-- PROBLEM REQUIREMENTS --
Read the records below and copy each line that contains "Período".

-- DATA SUPPLIED follows --

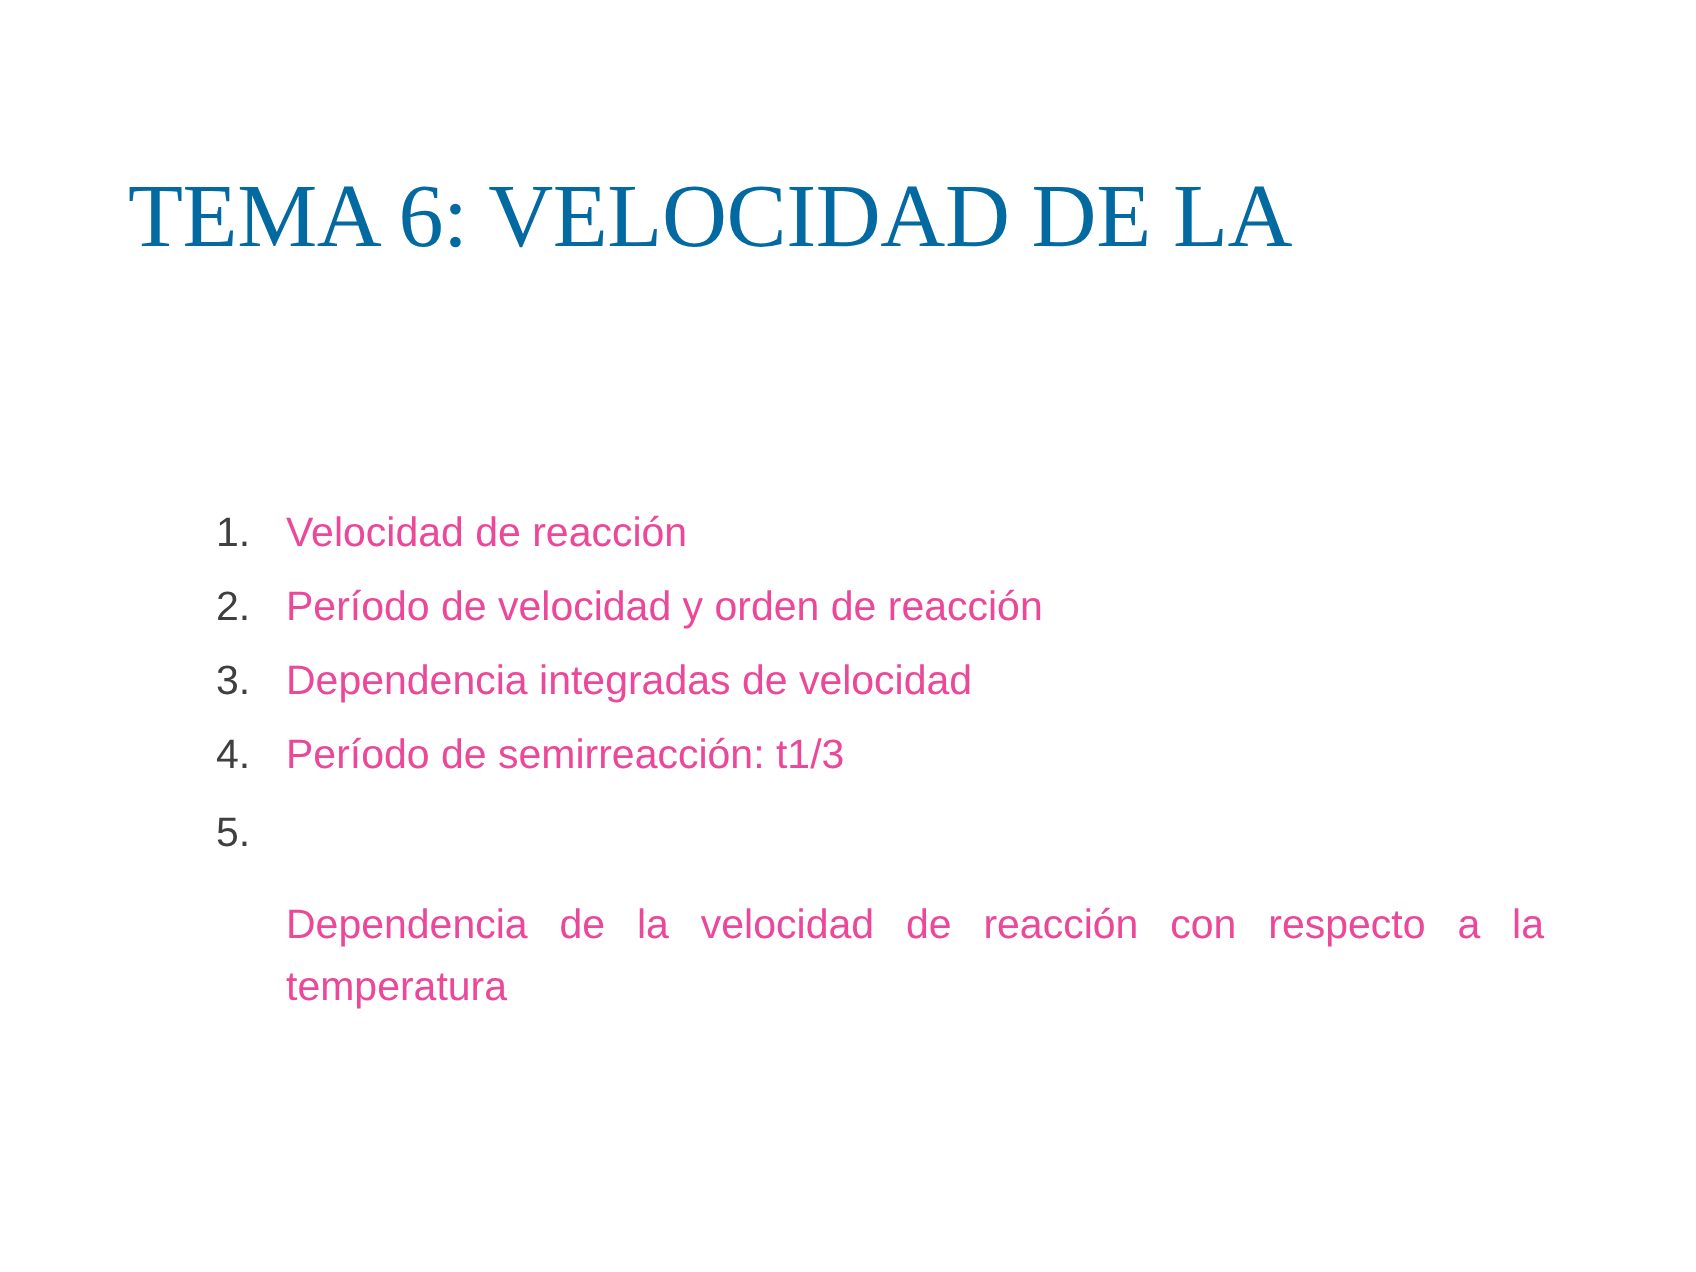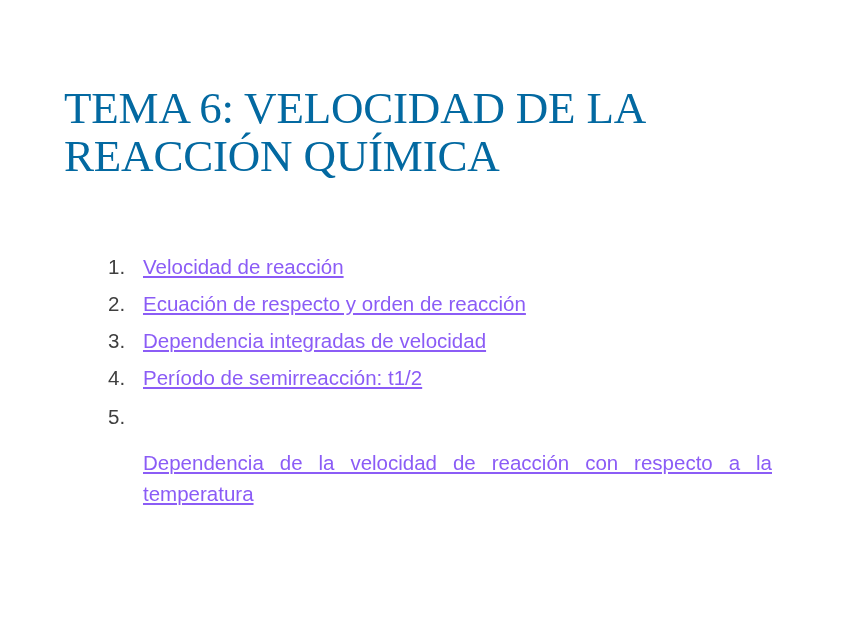--- a/index.html
+++ b/index.html
@@ -91,7 +91,6 @@
 
   <div class="slide-title">
     <div>TEMA 6: VELOCIDAD DE LA</div>
-    <div>REACCIÓN QUÍMICA</div>
   </div>
 
   <div class="slide-body">

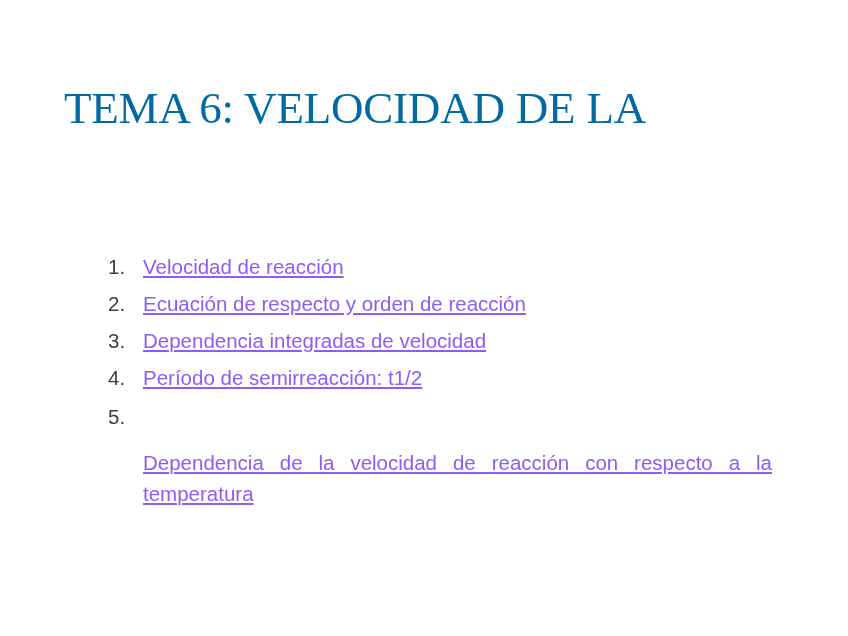--- a/index.html
+++ b/index.html
@@ -63,8 +63,7 @@
   }
   .list-item .item-text {
     display: block;
-    color: #8b5cf6;
-    text-decoration: underline;
+    color: #ec4899;
   }
   
   .list-item.wrapped {

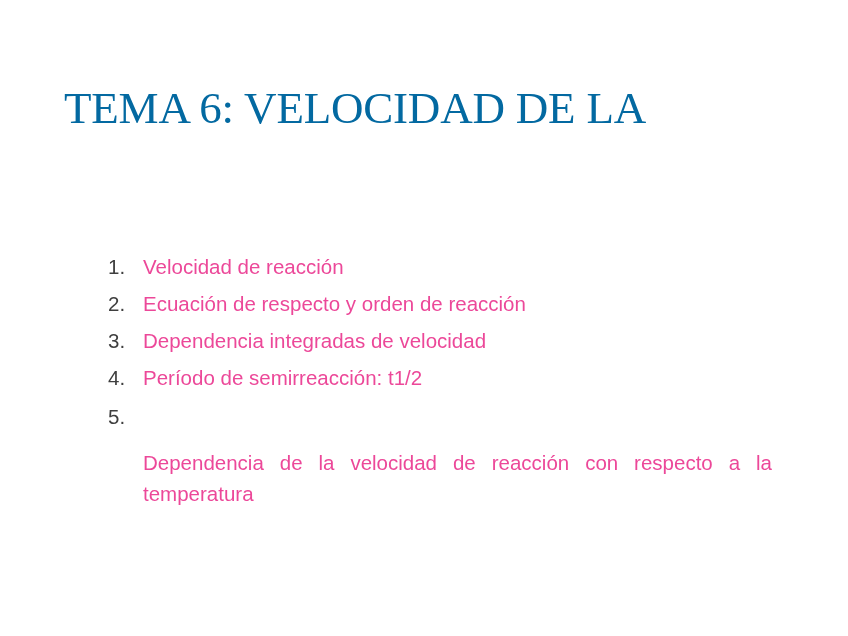--- a/index.html
+++ b/index.html
@@ -101,7 +101,7 @@
 
     <div class="list-item">
       <span class="item-number">2.</span>
-      <span class="item-text">Ecuación de respecto y orden de reacción</span>
+      <span class="item-text">Período de velocidad y orden de reacción</span>
     </div>
 
     <div class="list-item">

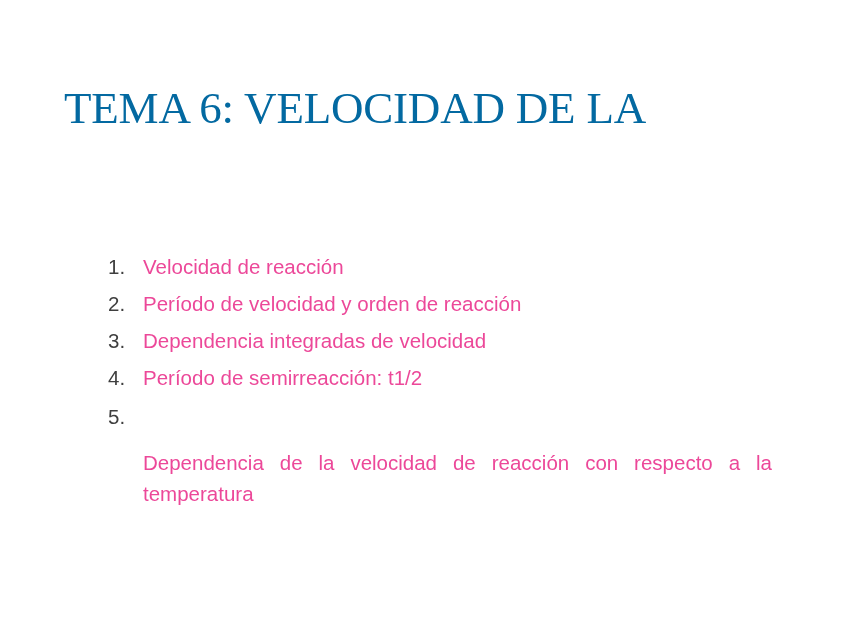--- a/index.html
+++ b/index.html
@@ -111,7 +111,7 @@
 
     <div class="list-item">
       <span class="item-number">4.</span>
-      <span class="item-text">Período de semirreacción: t1/2</span>
+      <span class="item-text">Período de semirreacción: t1/3</span>
     </div>
 
     <div class="list-item wrapped">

-- DATA SUPPLIED concluded --

-- RESPONSE AREA --
+      <span class="item-text">Período de velocidad y orden de reacción</span>
-      <span class="item-text">Período de semirreacción: t1/2</span>
+      <span class="item-text">Período de semirreacción: t1/3</span>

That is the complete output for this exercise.